You don’t need to have your life figured out.
Those teachers put their pressure on you. They need you to do well so they can do well so the school can report that they have a “high success rate” that pressure on the teachers makes the environment not about learning anymore. Your providers also got told the same thing and want you to succeed where they couldn’t but the thing is it’s not about doing better, it’s just a flawed game.
Just focus on what you want to learn and how you want to live. Their success is not your prerogative. Stay safe and take care of yourself, I know you will all do great and become amazing people. And this is by no means me telling you to drop out lol.
im so glad there’s so many other young people who have this mindset. rushing yourself into a relationship in a young age in my opinion is silly, by all means do so if you want, but i think taking time to love yourself and be comfortable with who you are at a young age will make dating so much easier, because you’ll love yourself and won’t put up with any bs, and you’ll always know that relationship or not you are enough:)
THIS, yes, 100%! That's also been my mindset for some time now.
Now I'm only worrying about my career, not my romantic life haha :')
Still need to get the pressure off there as well
This exactly, that's always been my mindset as well, and I'm just not really interested in anyone (I'm nearly 22 but whatever)
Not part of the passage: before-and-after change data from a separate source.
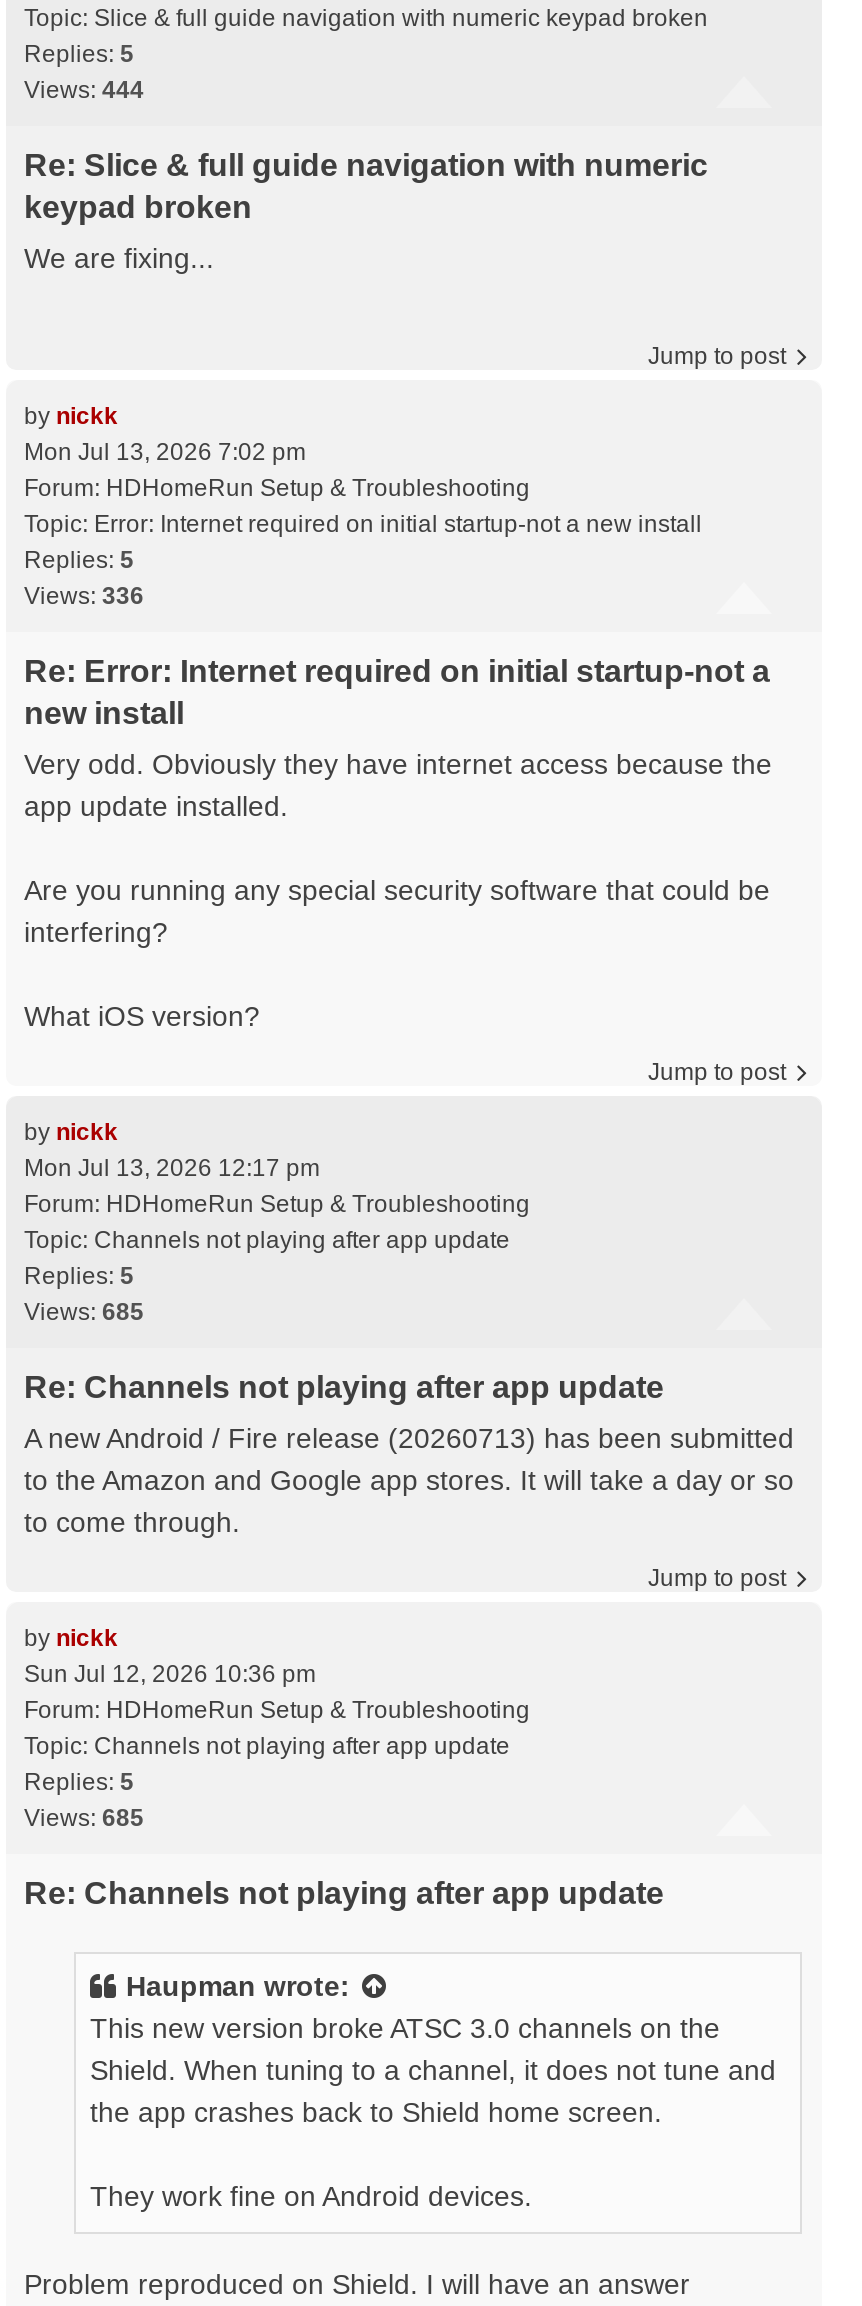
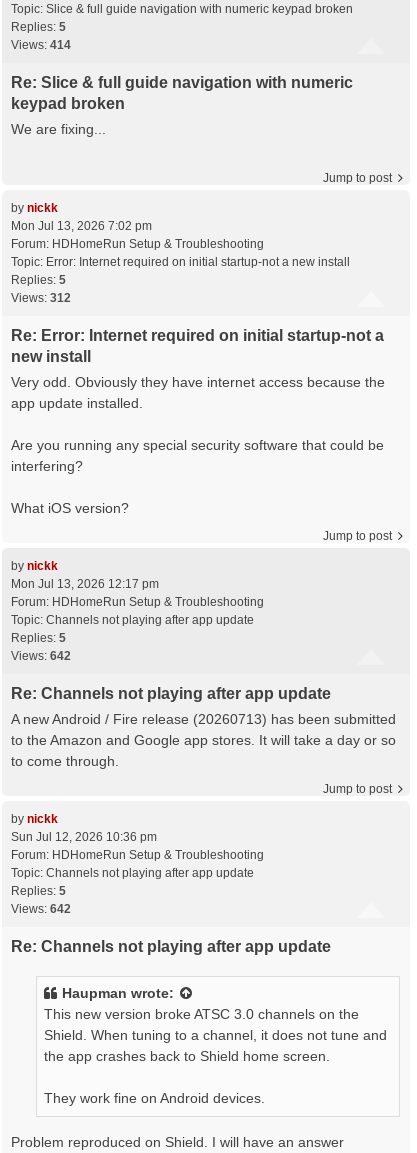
- Views: 444
+ Views: 414

- Views: 336
+ Views: 312

- Views: 685
+ Views: 642

- Views: 685
+ Views: 642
I’m not 17 yet but, I learned at 13 years old I have something called “Erotophobia”. Which is the fear of intimacy and sex, due to being on the internet unsupervised. From then on I realized I would be an outcast to everyone around me. Running to my parents or friends wasn’t an option because I knew how bizarre and wild it would sound for me to be so young, yet so indifferent to a normal part of life. Sometimes when I talked about friends at school, my mom would think I have a crush on someone. Whenever I denied it, she thought I was just lying. Or whenever I was in school my friends would talk about dating or being in love, I would be triggered a plentiful of times. I am aware I won’t be in a relationship anytime soon. Even with sex hormones and such, I still feel disgusted, sickened about the thought of sex or wanting kids. People may say, ‘oh you just haven’t found the right person’ or ‘it’s just a phase’ but this is quite literally trauma. Sometimes I can’t even walk or talk without feeling disgusted by everyone. I want to see a therapist but I highly doubt my mom would sign me up for one. She always voices her opinion and I know she would say ‘you’re just dirty minded’ or some other excuse to not tend to my needs.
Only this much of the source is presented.